I've concluded that the best way to deal with this threat is to become as knowledgeable as the fundamentalists are about the words they mindlessly spout when they quote their books of faith because ultimately knowledge vanquishes ignorance. I surprise most fanatic literalist religious fundamentalists by declaring my Christian faith. I see absolutely nothing incompatible with belief in the Lord and the teachings of Jesus and also being transgendered. Jesus said nothing about gender, and it is not even mentioned in either the Old or New Testaments of the Bible. The New Testament states that Jesus died for all men and women. This means exactly what it says - FOR ALL - for straight, gay, and transgendered, not just for a small self-ordained exclusive group. Fundamentalists reply that I cannot be a TRUE Christian because I am a sinner. Yes, I am sinner. I am a sinner because I have my human imperfections and all human beings are sinners. But I am not a sinner because I am transgendered.

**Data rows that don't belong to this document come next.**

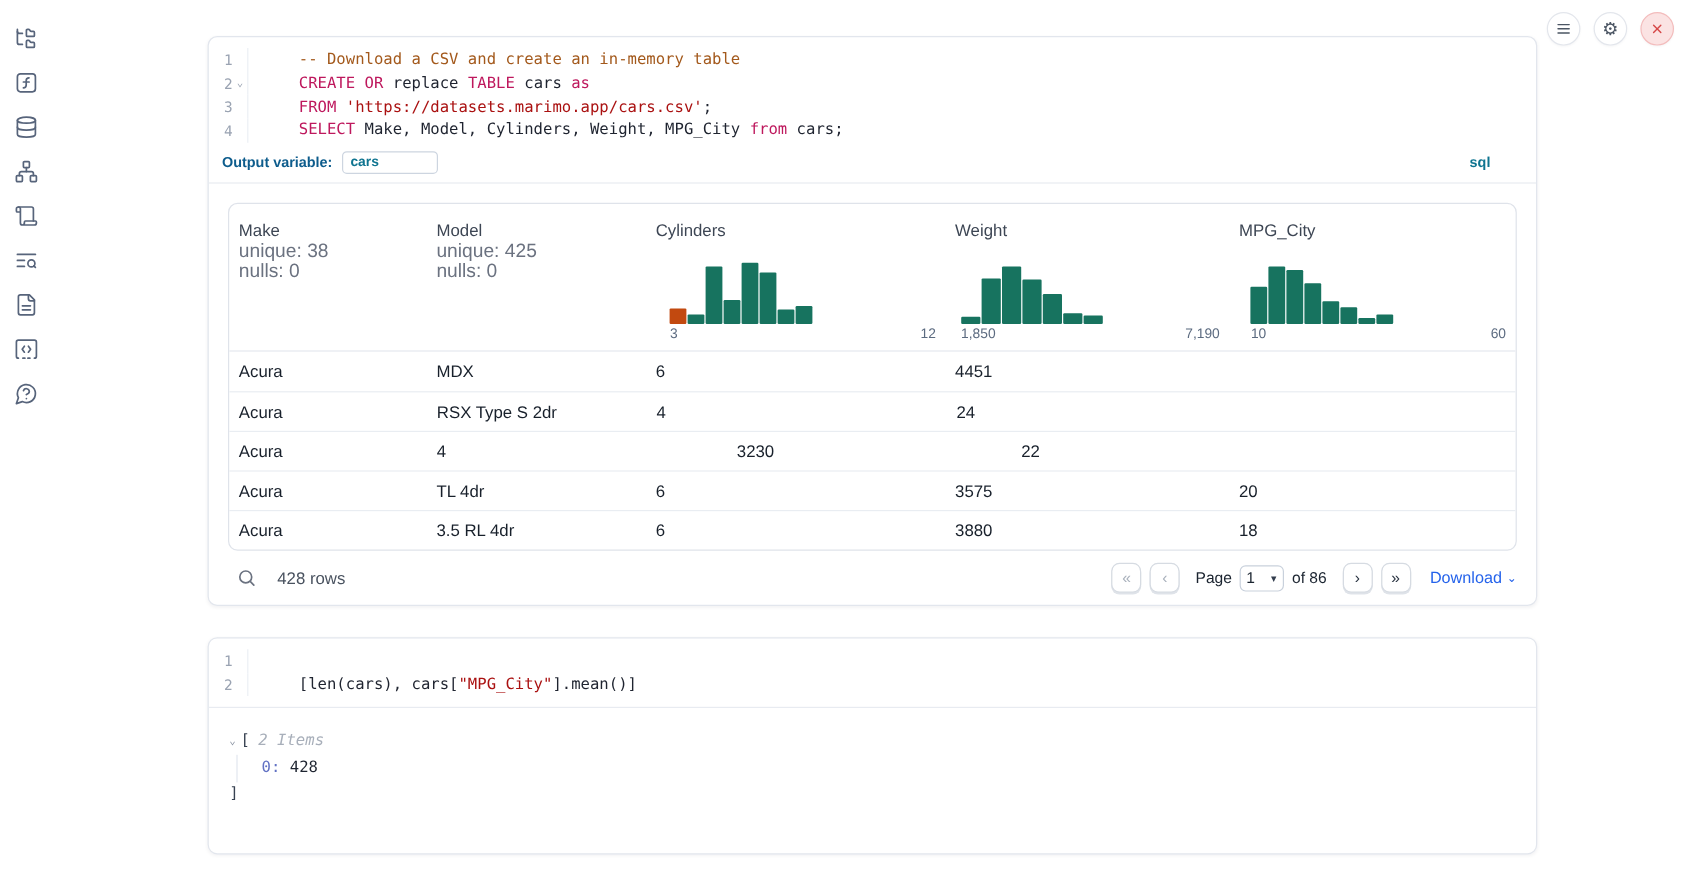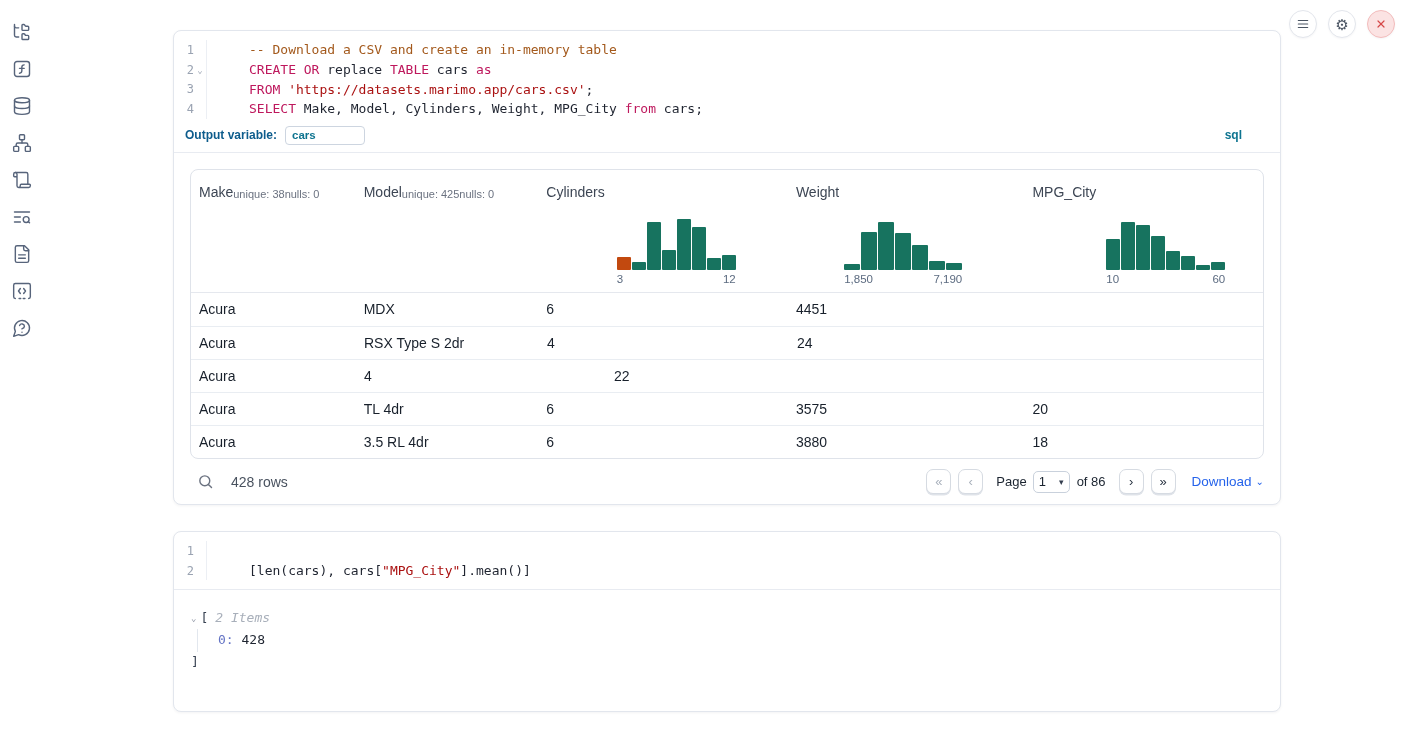"Make" .th { flex-direction: row -> column }
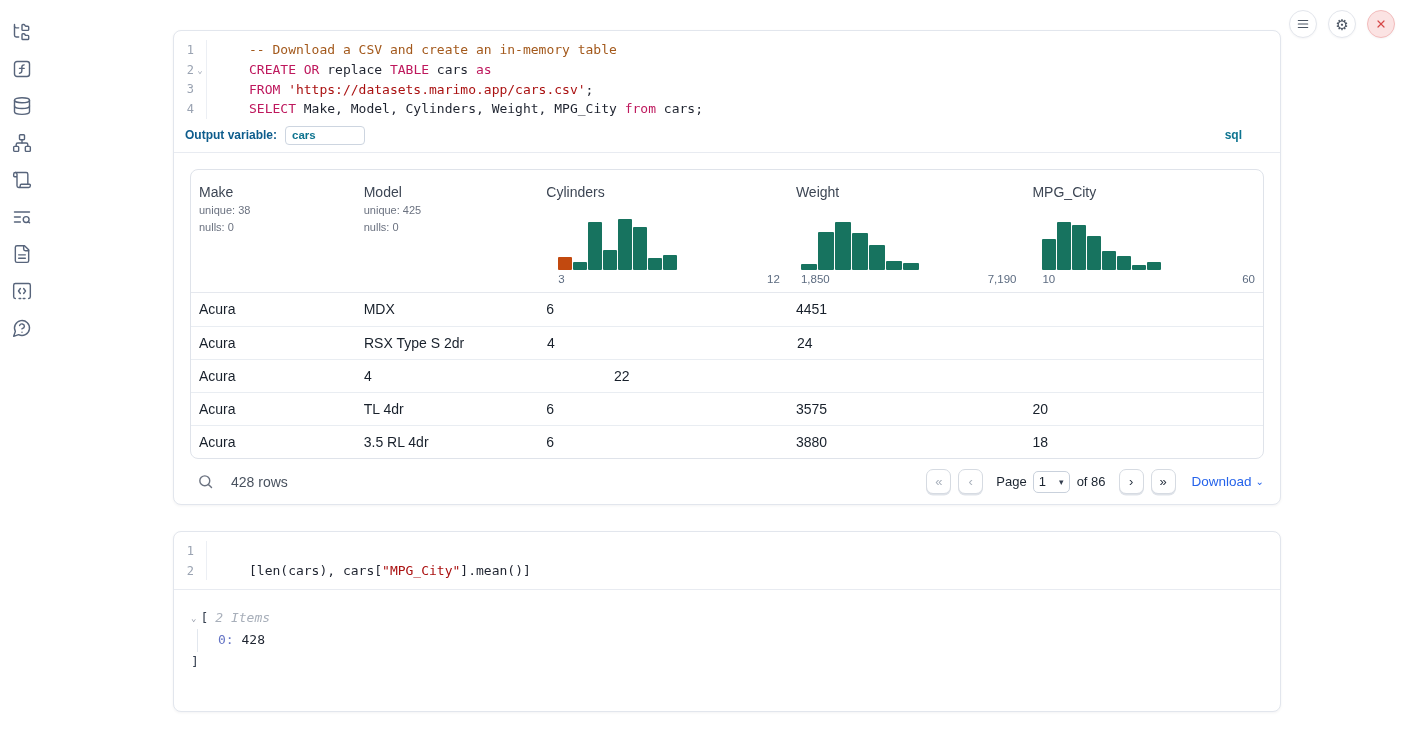"unique: 38" .th-stat { font-size: 11px -> 16px }
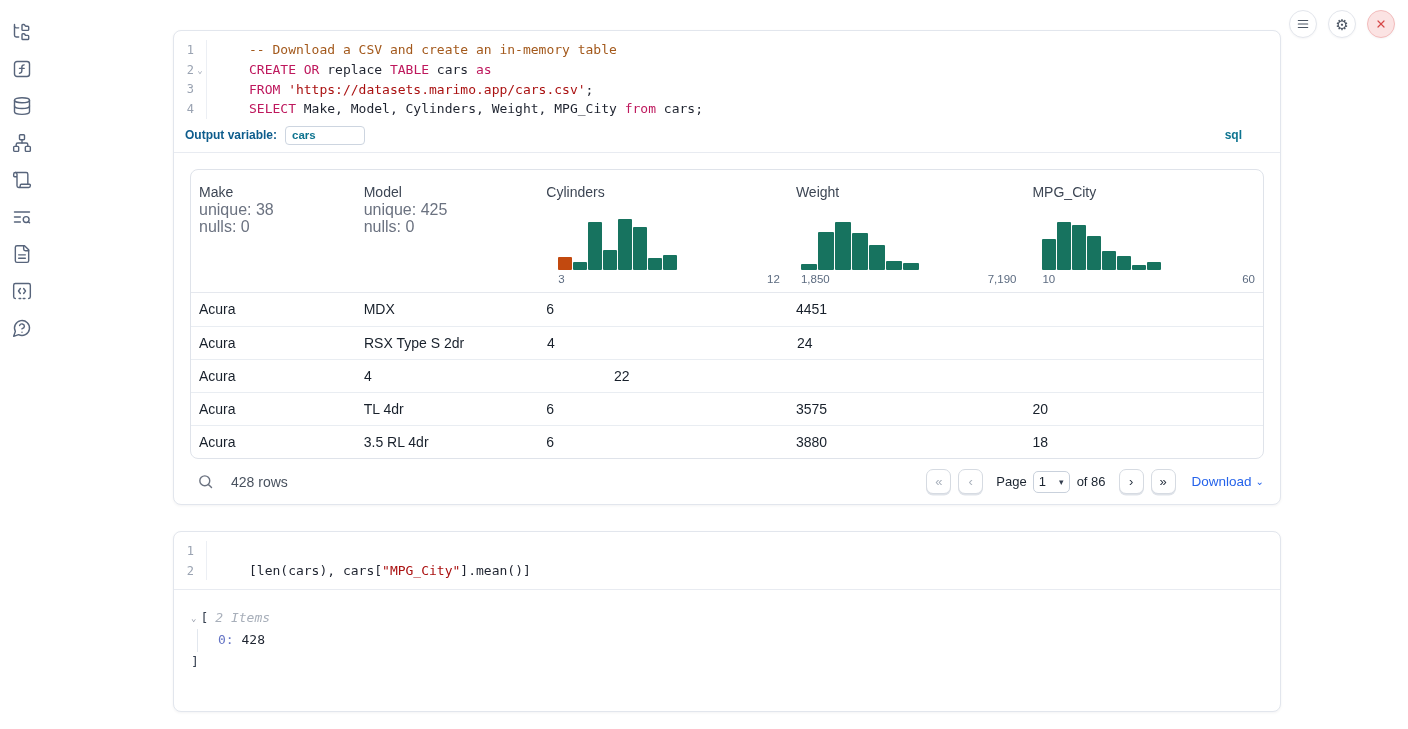"3230" div.td { html: none -> <div>3230</div> }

Fundamentalists instinctively and immediately turn to rote recitation of the passage from the Old Testament (Deuteronomy 22:5) as their justification. Just exactly how is that passage translated (and I emphasize TRANSLATED because everything we read is a translation from ancient Hebrew and Aramaic, into Greek, and then into English)? In the stilted and archaic English of the King James Bible, Deuteronomy 22:5 reads:

"The woman shall not wear that which pertaineth unto a man, neither shall a man put on a woman's garment; for all that do so are an abomination unto the Lord."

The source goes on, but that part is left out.